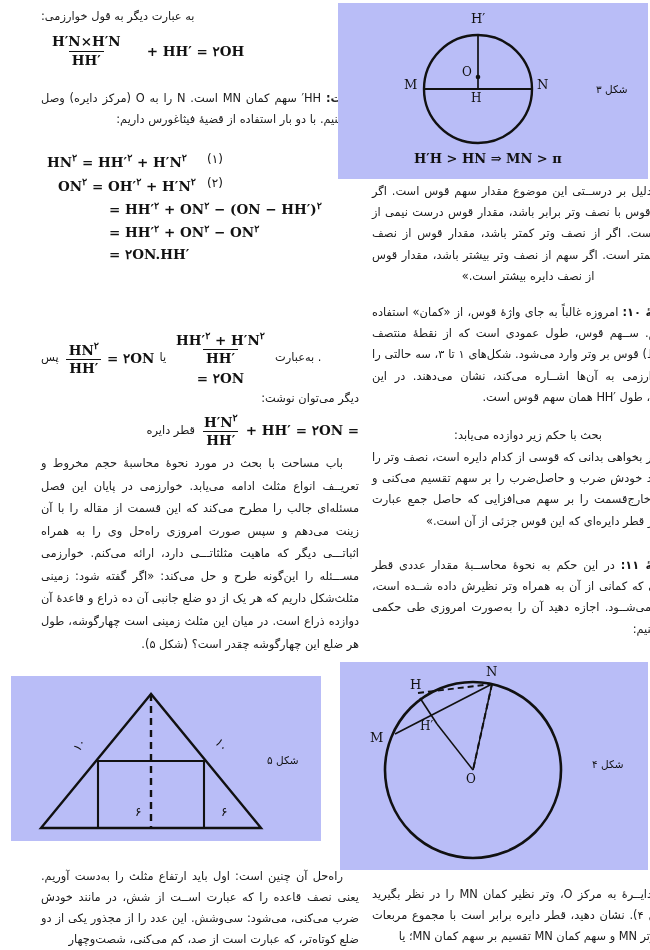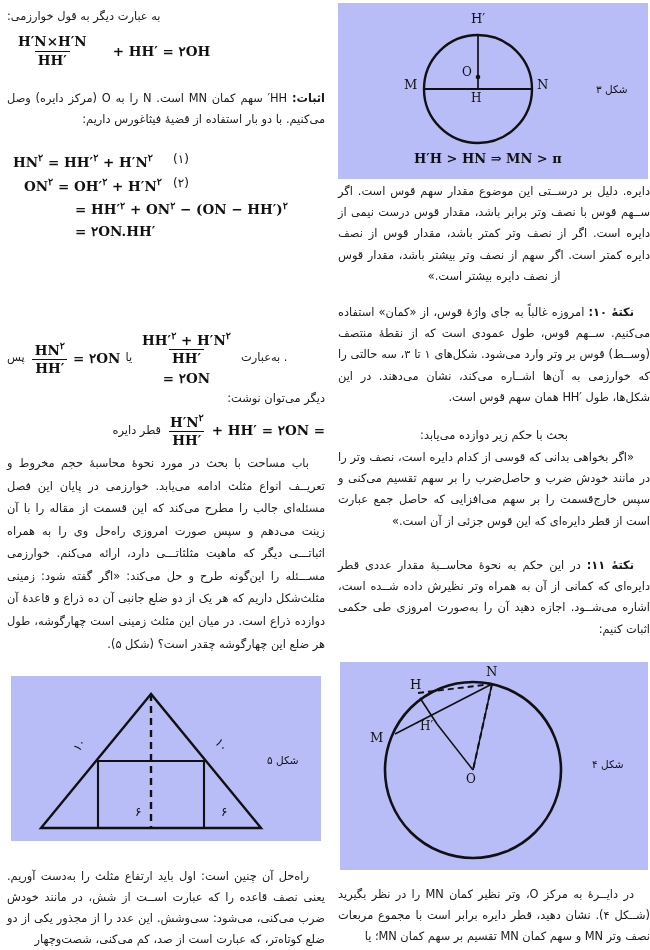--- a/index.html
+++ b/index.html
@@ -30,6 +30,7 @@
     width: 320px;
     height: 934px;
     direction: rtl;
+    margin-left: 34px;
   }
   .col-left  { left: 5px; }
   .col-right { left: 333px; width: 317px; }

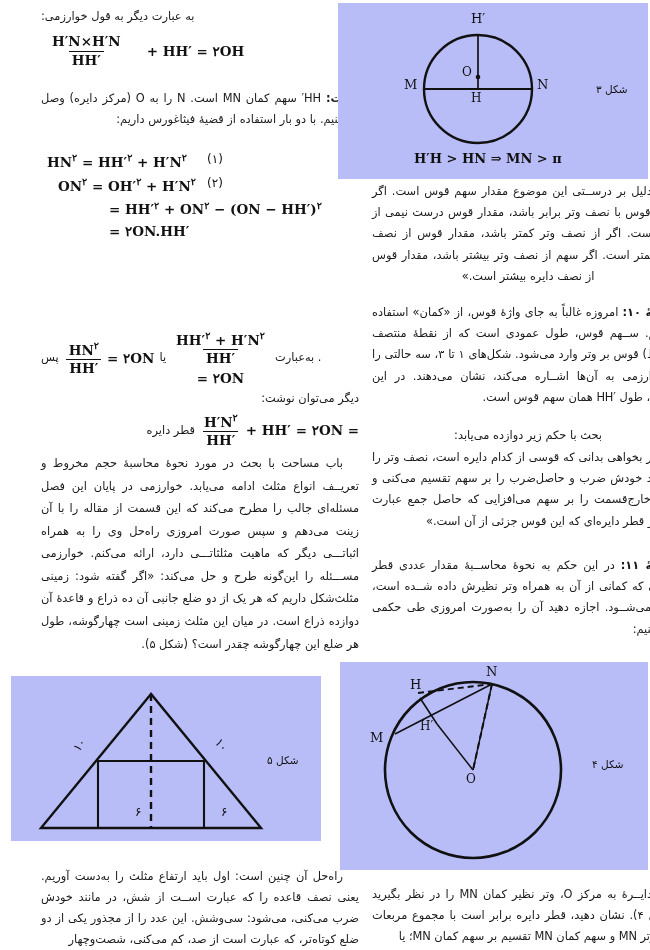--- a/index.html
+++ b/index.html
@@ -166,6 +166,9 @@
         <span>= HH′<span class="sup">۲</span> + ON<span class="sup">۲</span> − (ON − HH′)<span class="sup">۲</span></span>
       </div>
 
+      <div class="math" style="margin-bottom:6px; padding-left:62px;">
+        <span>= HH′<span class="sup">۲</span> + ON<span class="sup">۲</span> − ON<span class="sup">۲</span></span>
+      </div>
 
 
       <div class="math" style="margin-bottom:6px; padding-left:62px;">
*-*-*
* [Problem description]: Could you set down the material above word for word while dropping its pictures?

* [Solved exercise]:
--- a/index.html
+++ b/index.html
@@ -30,6 +30,7 @@
     width: 320px;
     height: 934px;
     direction: rtl;
+    margin-left: 34px;
   }
   .col-left  { left: 5px; }
   .col-right { left: 333px; width: 317px; }

--- a/index.html
+++ b/index.html
@@ -166,6 +166,9 @@
         <span>= HH′<span class="sup">۲</span> + ON<span class="sup">۲</span> − (ON − HH′)<span class="sup">۲</span></span>
       </div>
 
+      <div class="math" style="margin-bottom:6px; padding-left:62px;">
+        <span>= HH′<span class="sup">۲</span> + ON<span class="sup">۲</span> − ON<span class="sup">۲</span></span>
+      </div>
 
 
       <div class="math" style="margin-bottom:6px; padding-left:62px;">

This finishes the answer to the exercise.